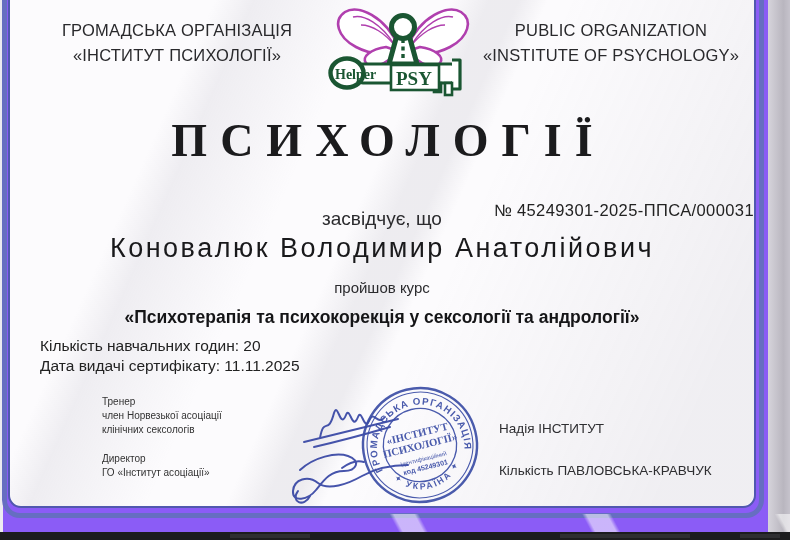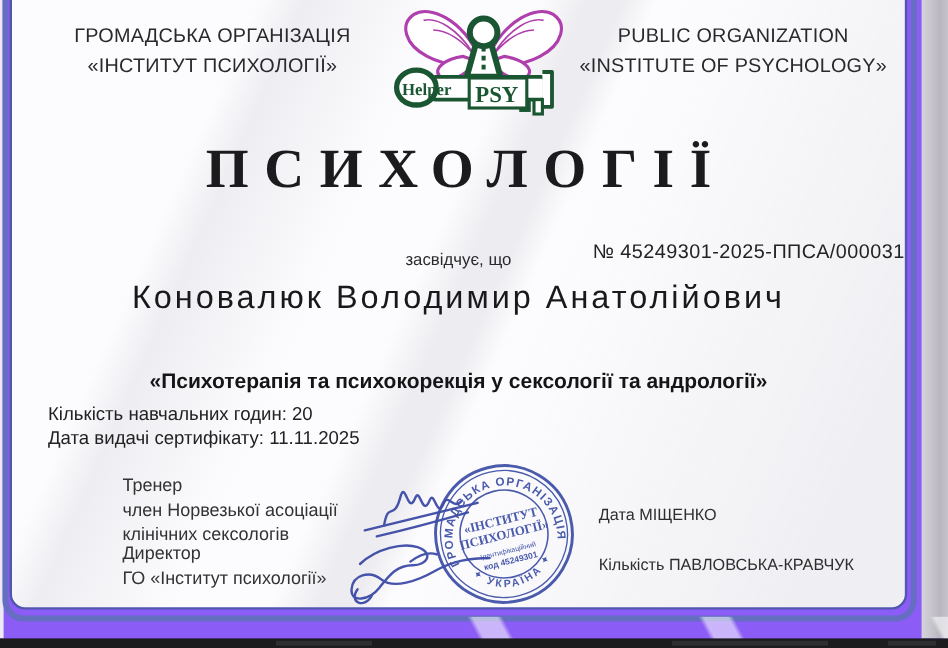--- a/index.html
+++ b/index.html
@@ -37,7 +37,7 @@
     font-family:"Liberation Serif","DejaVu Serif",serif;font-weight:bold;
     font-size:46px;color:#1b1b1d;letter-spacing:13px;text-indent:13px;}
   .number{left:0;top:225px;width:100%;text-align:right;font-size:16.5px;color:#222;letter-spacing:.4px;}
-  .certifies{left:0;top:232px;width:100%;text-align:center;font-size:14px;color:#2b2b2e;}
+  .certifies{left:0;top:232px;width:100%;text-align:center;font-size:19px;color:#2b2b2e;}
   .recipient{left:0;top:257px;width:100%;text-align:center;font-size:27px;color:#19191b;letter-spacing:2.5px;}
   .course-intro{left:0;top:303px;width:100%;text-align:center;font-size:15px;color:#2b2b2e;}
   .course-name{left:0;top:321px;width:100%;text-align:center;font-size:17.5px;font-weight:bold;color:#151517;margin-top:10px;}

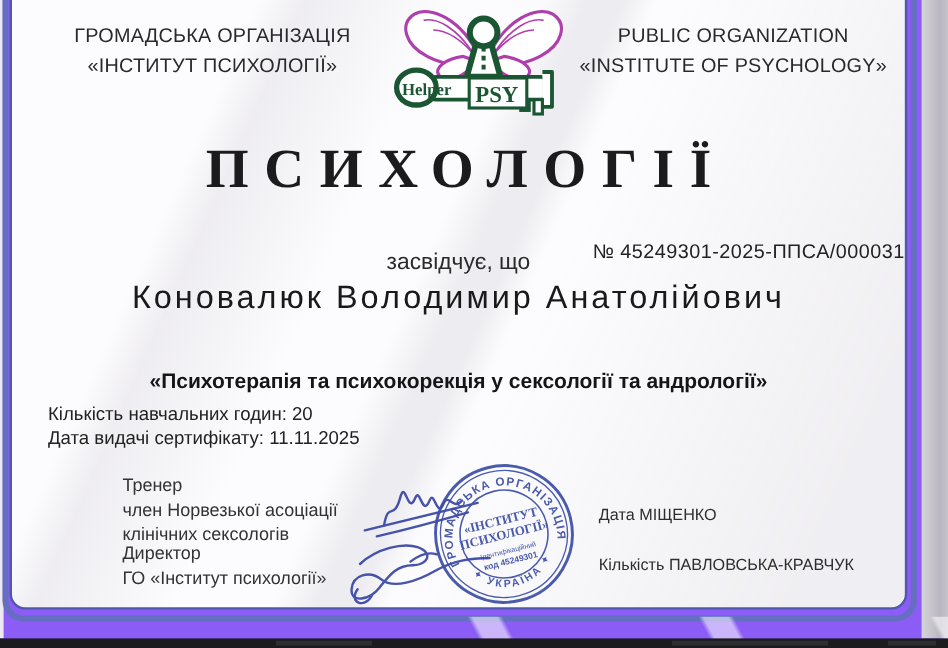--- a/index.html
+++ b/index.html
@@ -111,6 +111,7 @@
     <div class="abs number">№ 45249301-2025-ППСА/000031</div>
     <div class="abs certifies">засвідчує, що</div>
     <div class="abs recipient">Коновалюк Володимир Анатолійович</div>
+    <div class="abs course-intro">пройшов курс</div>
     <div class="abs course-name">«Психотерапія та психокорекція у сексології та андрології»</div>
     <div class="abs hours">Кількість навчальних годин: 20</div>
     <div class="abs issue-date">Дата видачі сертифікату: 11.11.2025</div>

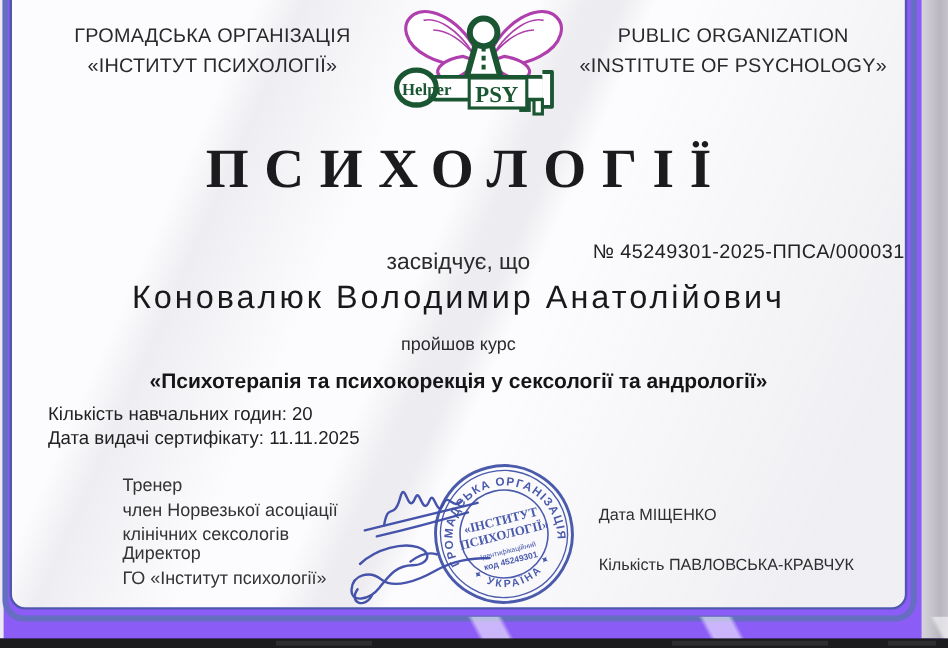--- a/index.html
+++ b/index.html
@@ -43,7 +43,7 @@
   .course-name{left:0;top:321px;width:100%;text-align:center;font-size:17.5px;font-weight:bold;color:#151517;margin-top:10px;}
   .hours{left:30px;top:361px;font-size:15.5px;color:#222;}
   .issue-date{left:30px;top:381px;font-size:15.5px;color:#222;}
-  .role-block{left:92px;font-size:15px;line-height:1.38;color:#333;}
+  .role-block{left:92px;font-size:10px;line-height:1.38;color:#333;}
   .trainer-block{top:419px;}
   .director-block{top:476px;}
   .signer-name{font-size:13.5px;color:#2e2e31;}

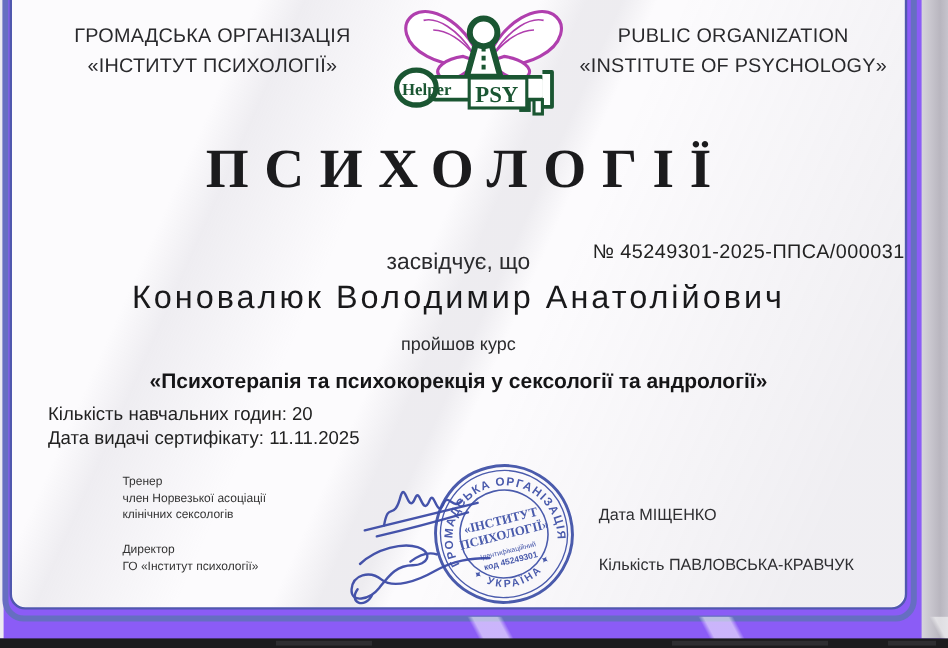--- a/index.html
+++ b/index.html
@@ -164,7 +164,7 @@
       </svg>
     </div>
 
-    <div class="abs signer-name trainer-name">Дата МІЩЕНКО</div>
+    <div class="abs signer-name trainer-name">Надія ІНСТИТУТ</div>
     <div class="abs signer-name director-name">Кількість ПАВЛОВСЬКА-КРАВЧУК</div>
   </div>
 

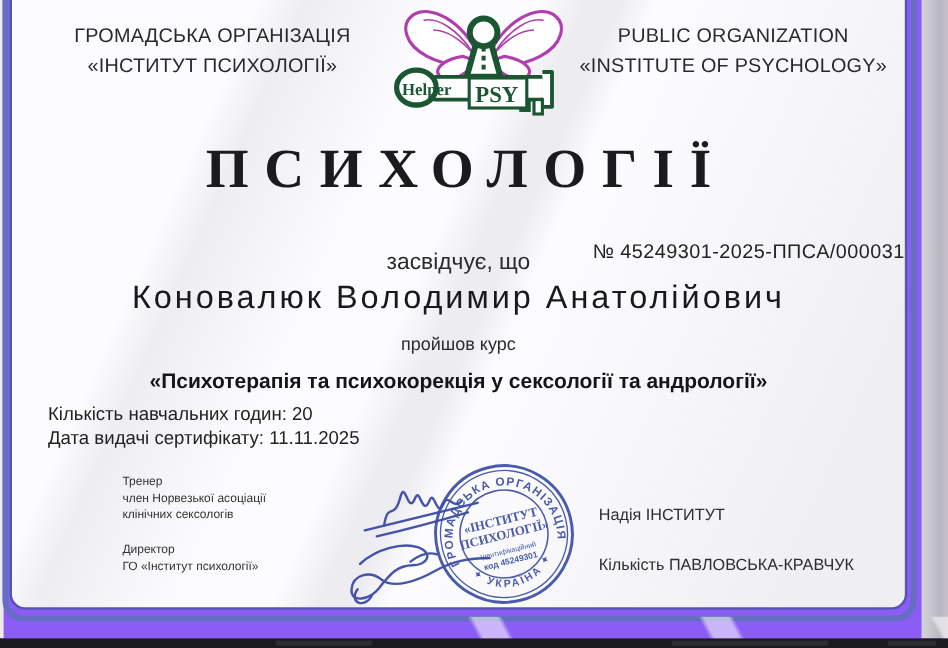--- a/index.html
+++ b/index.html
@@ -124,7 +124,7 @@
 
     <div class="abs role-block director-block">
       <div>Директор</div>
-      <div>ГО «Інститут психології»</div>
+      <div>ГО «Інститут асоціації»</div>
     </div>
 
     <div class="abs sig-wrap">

______

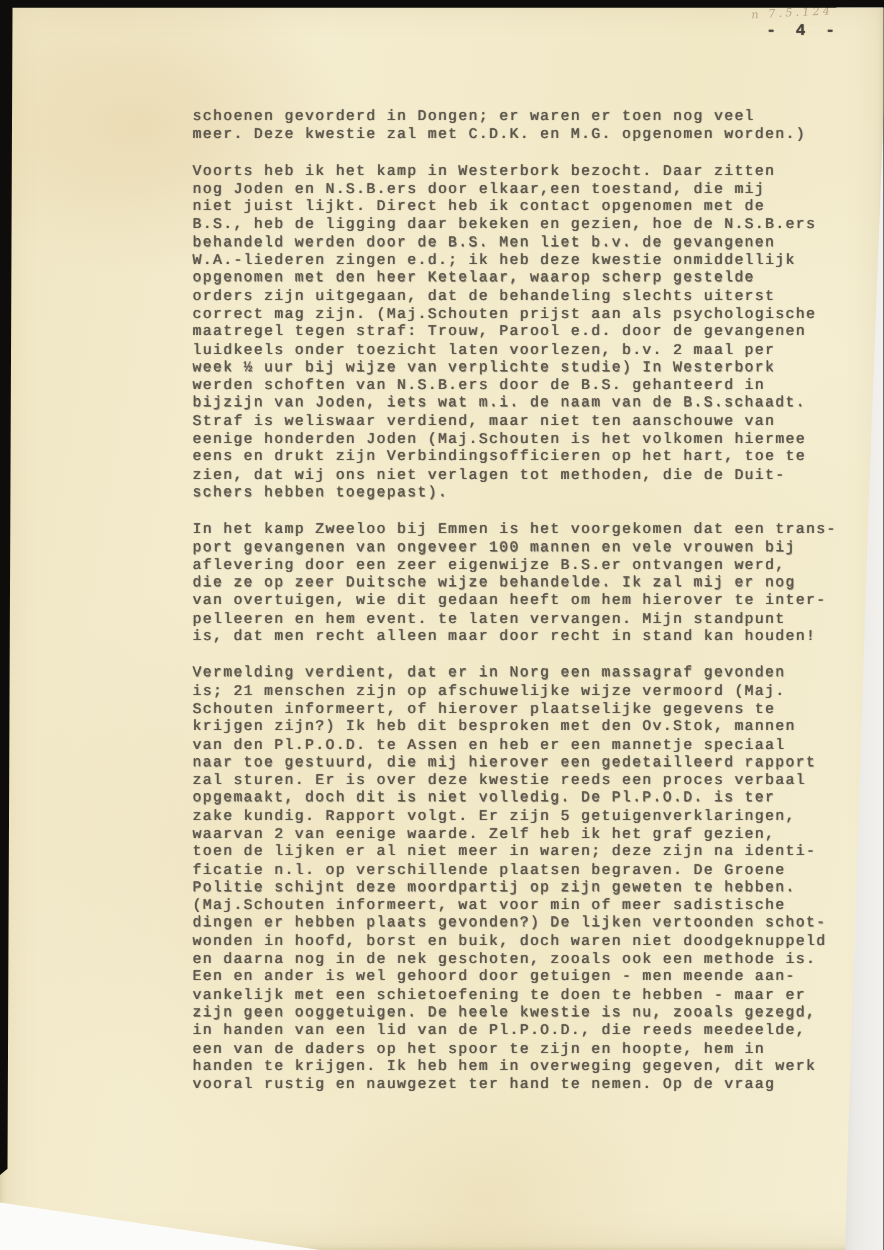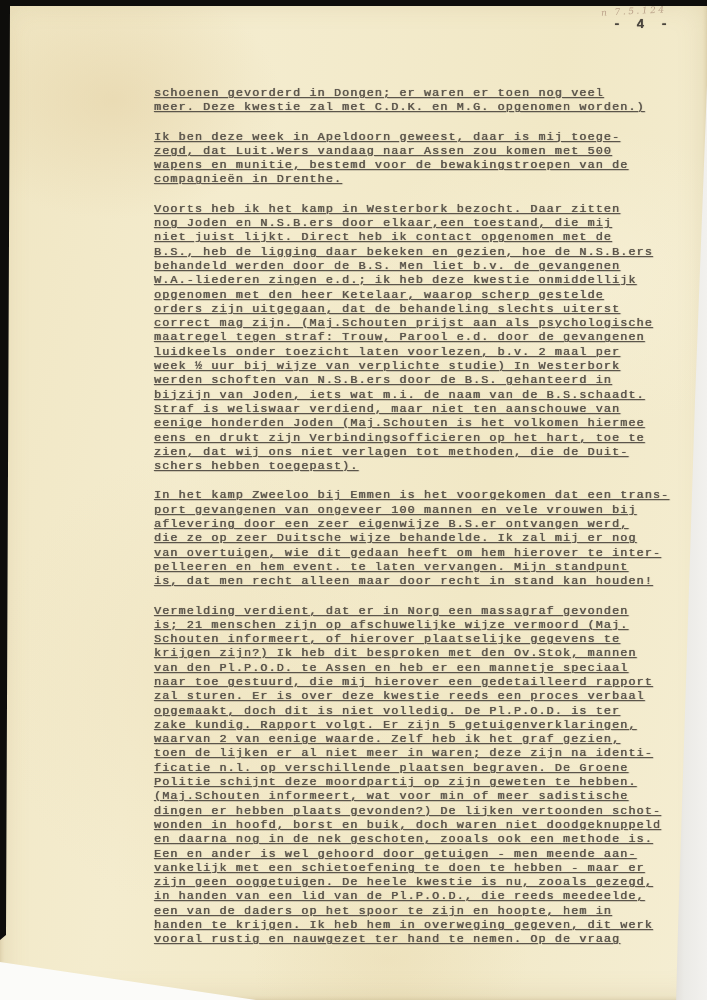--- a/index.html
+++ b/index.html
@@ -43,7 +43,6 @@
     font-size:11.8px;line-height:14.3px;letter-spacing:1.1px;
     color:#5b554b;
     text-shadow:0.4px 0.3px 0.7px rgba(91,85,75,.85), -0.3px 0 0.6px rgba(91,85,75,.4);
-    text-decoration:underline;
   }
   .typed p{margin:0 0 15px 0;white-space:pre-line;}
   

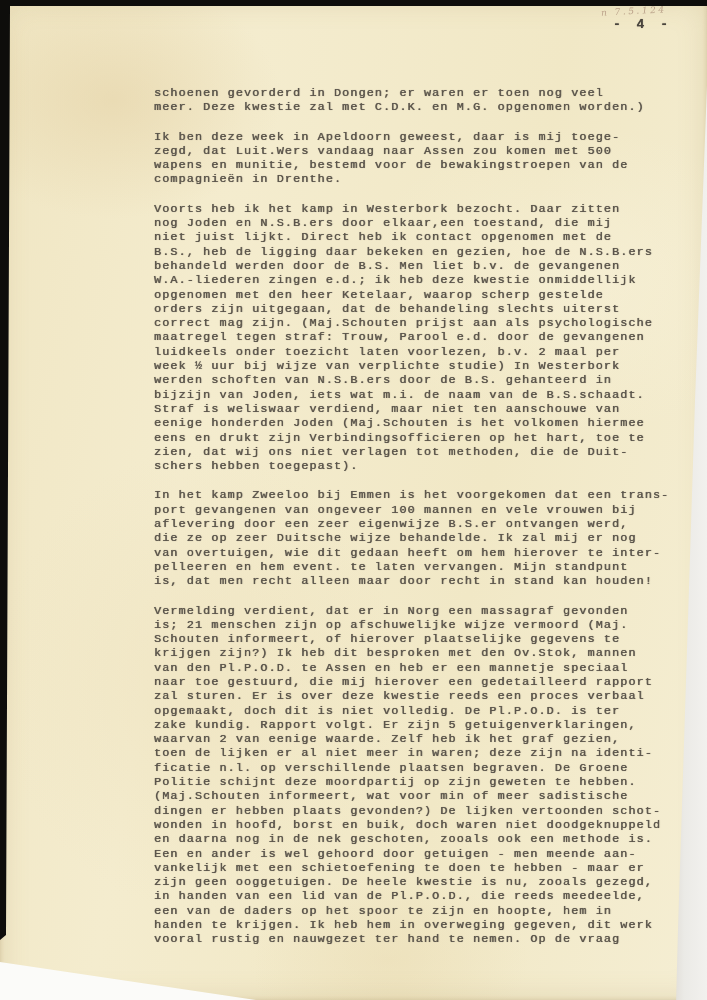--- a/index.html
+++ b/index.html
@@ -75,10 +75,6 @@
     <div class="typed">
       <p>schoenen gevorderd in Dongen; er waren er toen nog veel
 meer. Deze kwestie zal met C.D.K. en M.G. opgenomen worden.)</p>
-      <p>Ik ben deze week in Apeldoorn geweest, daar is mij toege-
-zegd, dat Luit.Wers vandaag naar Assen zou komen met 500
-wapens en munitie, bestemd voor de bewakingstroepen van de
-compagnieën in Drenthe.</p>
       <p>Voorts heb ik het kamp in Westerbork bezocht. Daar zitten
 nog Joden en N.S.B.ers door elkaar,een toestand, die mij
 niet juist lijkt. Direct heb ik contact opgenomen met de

______

→ **WHAT YOU HAVE TO DO**:
In the records above, some lines hold the word "director"; copy each such line.

→ **WORKED SOLUTION**:
   .director-block{top:476px;}
     <div class="abs signer-name director-name">Кількість ПАВЛОВСЬКА-КРАВЧУК</div>
     <div class="abs role-block director-block">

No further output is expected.